Dáil debates

Thursday, 25 April 2013

Topical Issue Debate

Primary School Enrolment Process

3:15 pm

Photo of Eoghan MurphyEoghan Murphy (Dublin South East, Fine Gael) | Oireachtas source

I do not want to labour my point because it is straightforward and I am conscious that it is not within the remit of the Minister for Finance. I have a problem in my constituency which probably exists in many constituencies. I am sure that Deputy Kevin Humphreys, who is present, gets the same phone calls as I get about the enrolment process in primary schools. I received a telephone call a few evenings ago from a young mother whose daughter is due to start school in September. She is worried sick because the child has not yet been offered a place. There are plenty of very good primary schools in the constituency. The problem is that the child has been on a waiting list since she was five weeks old. There is a problem in the system. One of the schools told the mother that it would not take her child because the mother does not speak Irish well enough. Another school refused her on religious grounds. She could not get into a third because it is so popular. Then the parents thought that if they could put the money together with help from their parents they might get the child into a fee-paying school but it turned out that she could not get in there. When I say the child was refused I mean that she was put on waiting lists but she was so far down that the schools told the parents informally not to hold their breath.

I have had this conversation many times with parents but never in September which makes me believe that children get school places eventually and not always in their locality. There is a real problem in the system and we need to address it in a comprehensive way because it causes worry for families. Parents then put their children's names on many lists to be sure of getting into a school, which is understandable. The schools are not sure how many pupils are coming in the following September so they cannot plan ahead. The system is inefficient and is wasting money and causing unnecessary stress in the community for many young parents and their families.
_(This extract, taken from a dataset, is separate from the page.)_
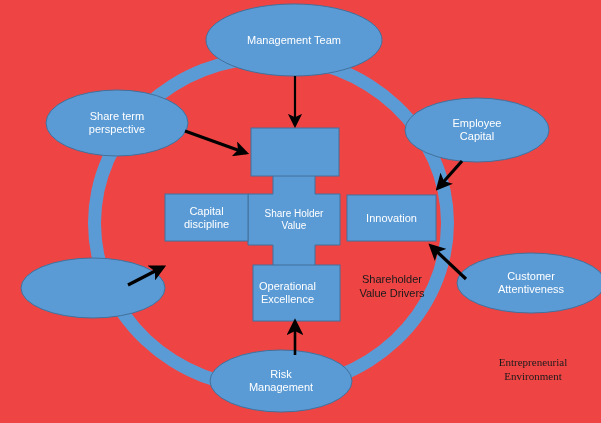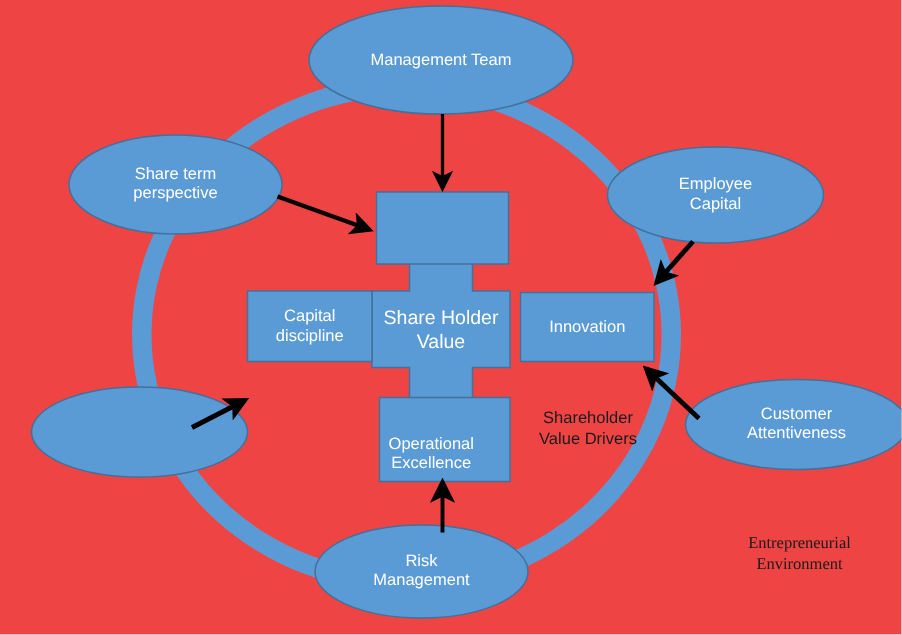"Share Holder" .center-label { font-size: 13px -> 10px }
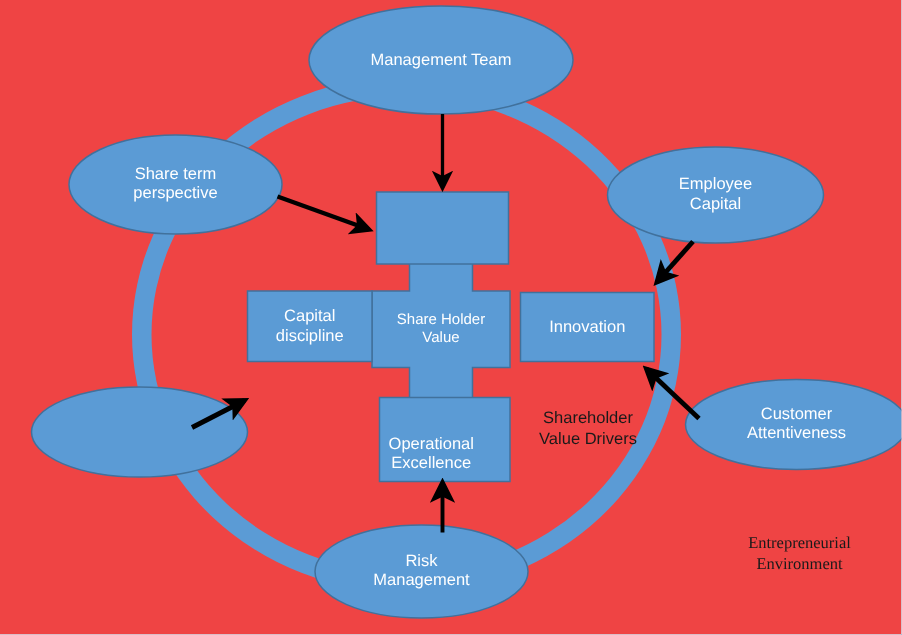"Operational" div.node-label { top: 275px -> 265px }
I will be interested to hear the plans of the Minister for Education and Skills and when we will see them. This week we heard proposals from the Irish Primary Principals Association to address this problem. They talked about a centralised web-based system with an agreed deadline for applications for primary schools and an agreed response time from those primary schools telling parents whether the child had been accepted. Parents would rank the schools by preference and hopefully in a fair system children would get into schools that way and everyone would know in plenty of time where the child would be going to school and come September the schools would know how many pupils they would have. That in turn would affect class size and teacher allocations. I am not advocating the idea as a whole. I do not think the Department should be given power but there is a more efficient community-based way to approach this problem and I will be interested hear the views of the Minister for Education and Skills on the issue.